• Requirement: From the records below, return every line containing the word "visoje".

• Dataset excerpts:
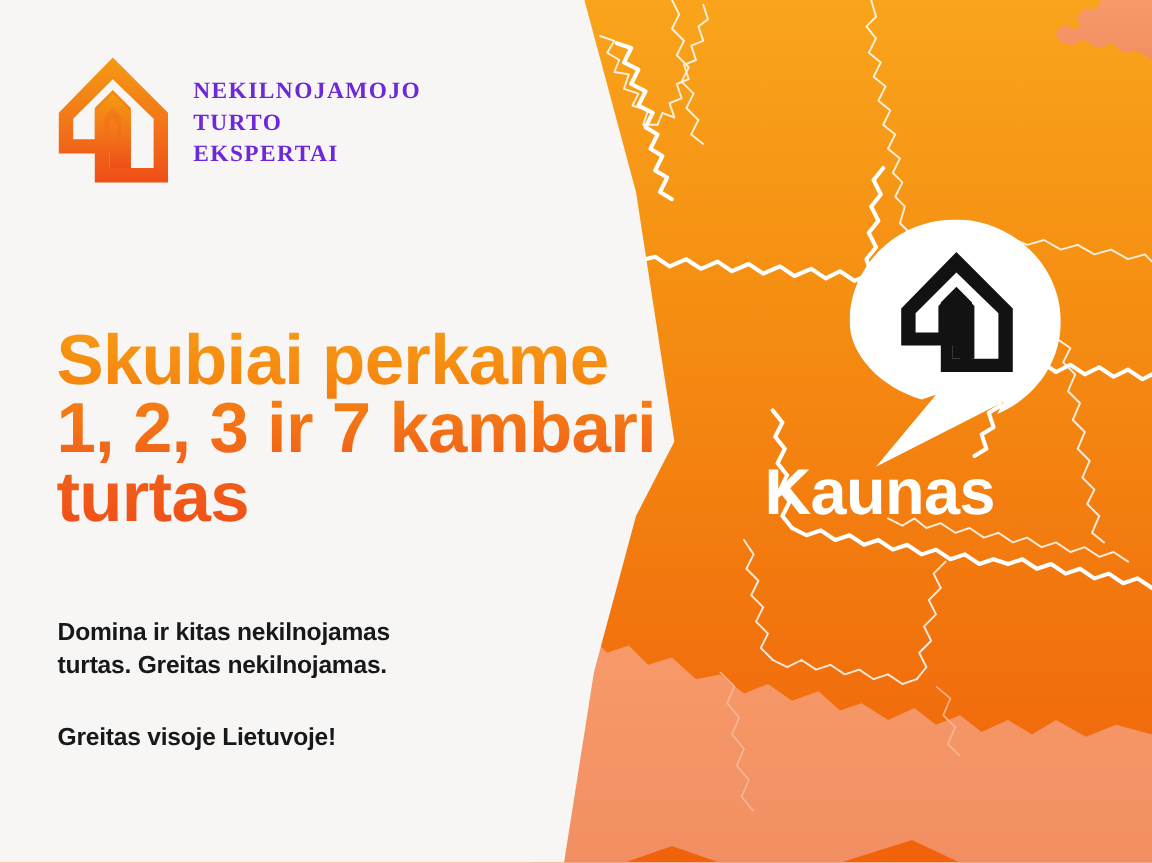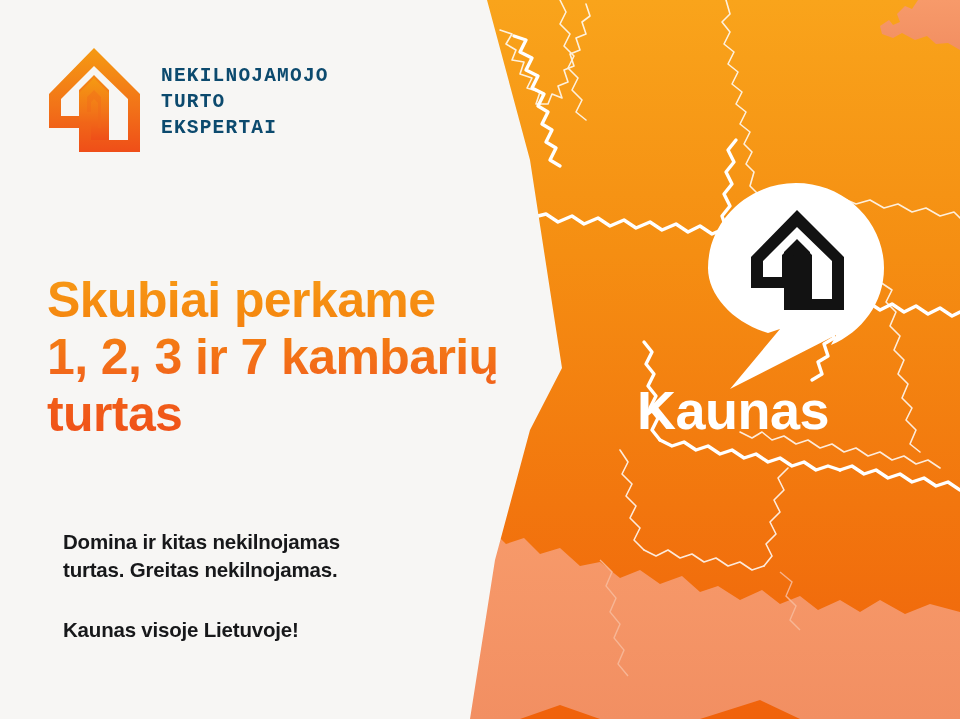--- a/index.html
+++ b/index.html
@@ -55,11 +55,11 @@
     padding-top: 4px;
   }
   .logo-words span {
-    font-family: Liberation Mono, monospace;
+    font-family: Liberation Serif, serif;
     font-weight: bold;
     font-size: 19.5px;
     letter-spacing: 1.2px;
-    color: #0c4a6e;
+    color: #6d28d9;
     line-height: 1.18;
     white-space: nowrap;
   }

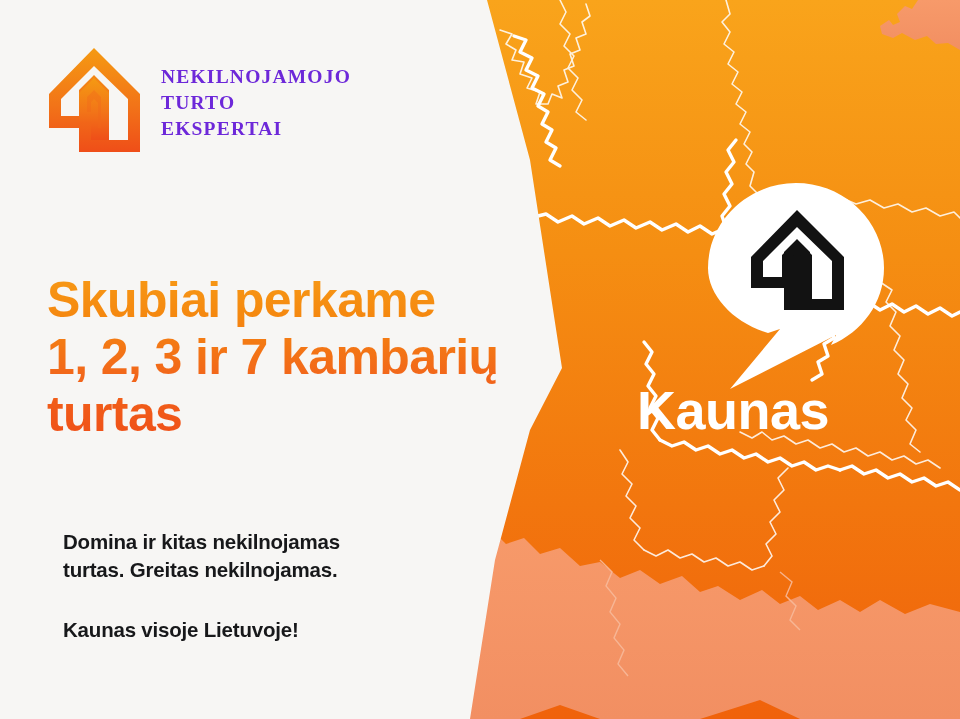--- a/index.html
+++ b/index.html
@@ -73,7 +73,7 @@
     width: 500px;
     font-family: "Liberation Sans", sans-serif;
     font-weight: bold;
-    font-size: 50px;
+    font-size: 59px;
     line-height: 57px;
     letter-spacing: -0.6px;
     background: linear-gradient(180deg, #f79a16 0%, #f5880f 26%, #f2671a 60%, #ef4e18 100%);

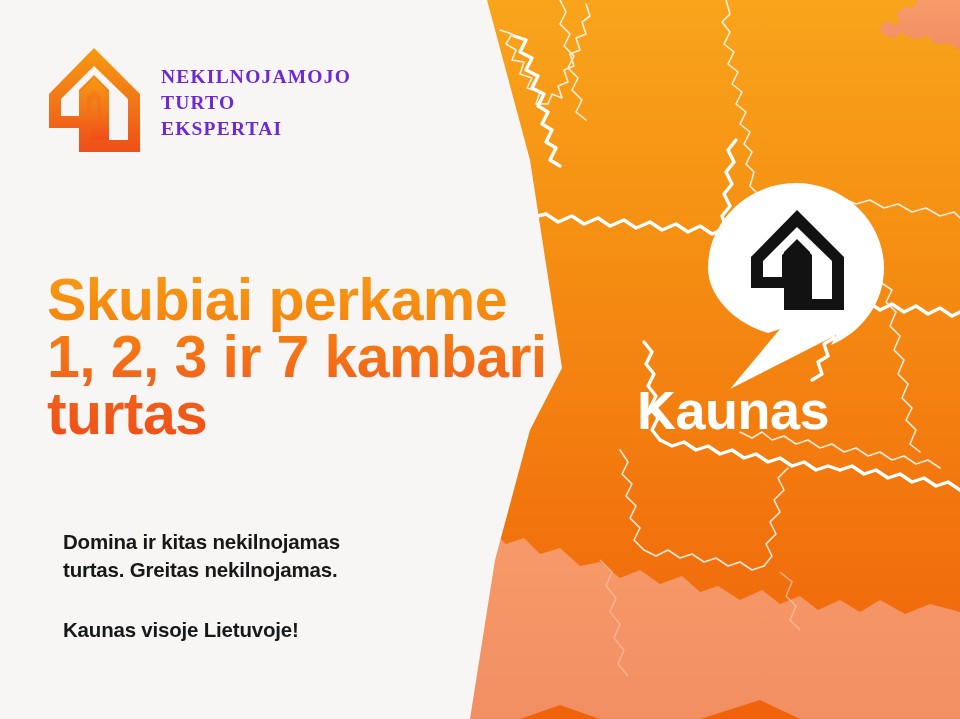--- a/index.html
+++ b/index.html
@@ -93,7 +93,7 @@
     width: 430px;
   }
   .subcopy p {
-    margin: 16px;
+    margin: 1px;
     font-family: "Liberation Sans", sans-serif;
     font-weight: bold;
     font-size: 20.5px;

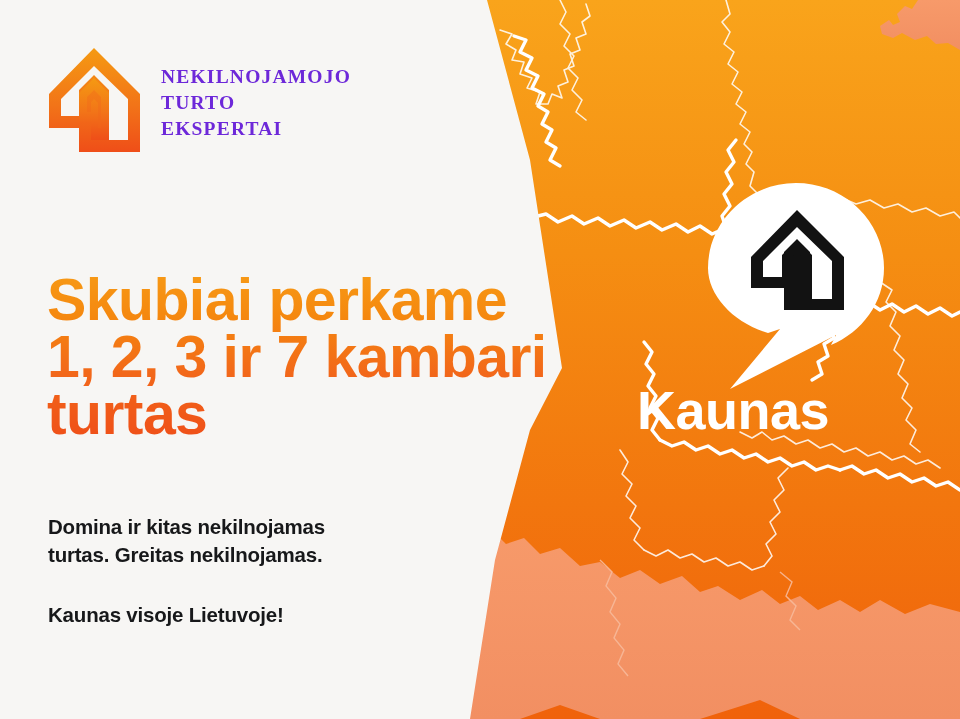--- a/index.html
+++ b/index.html
@@ -267,7 +267,7 @@
       <span class="ln">turtas. Greitas nekilnojamas.</span>
     </p>
     <p class="block-2">
-      <span class="ln">Kaunas visoje Lietuvoje!</span>
+      <span class="ln">Greitas visoje Lietuvoje!</span>
     </p>
   </div>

• Output of the exercise:
-      <span class="ln">Kaunas visoje Lietuvoje!</span>
+      <span class="ln">Greitas visoje Lietuvoje!</span>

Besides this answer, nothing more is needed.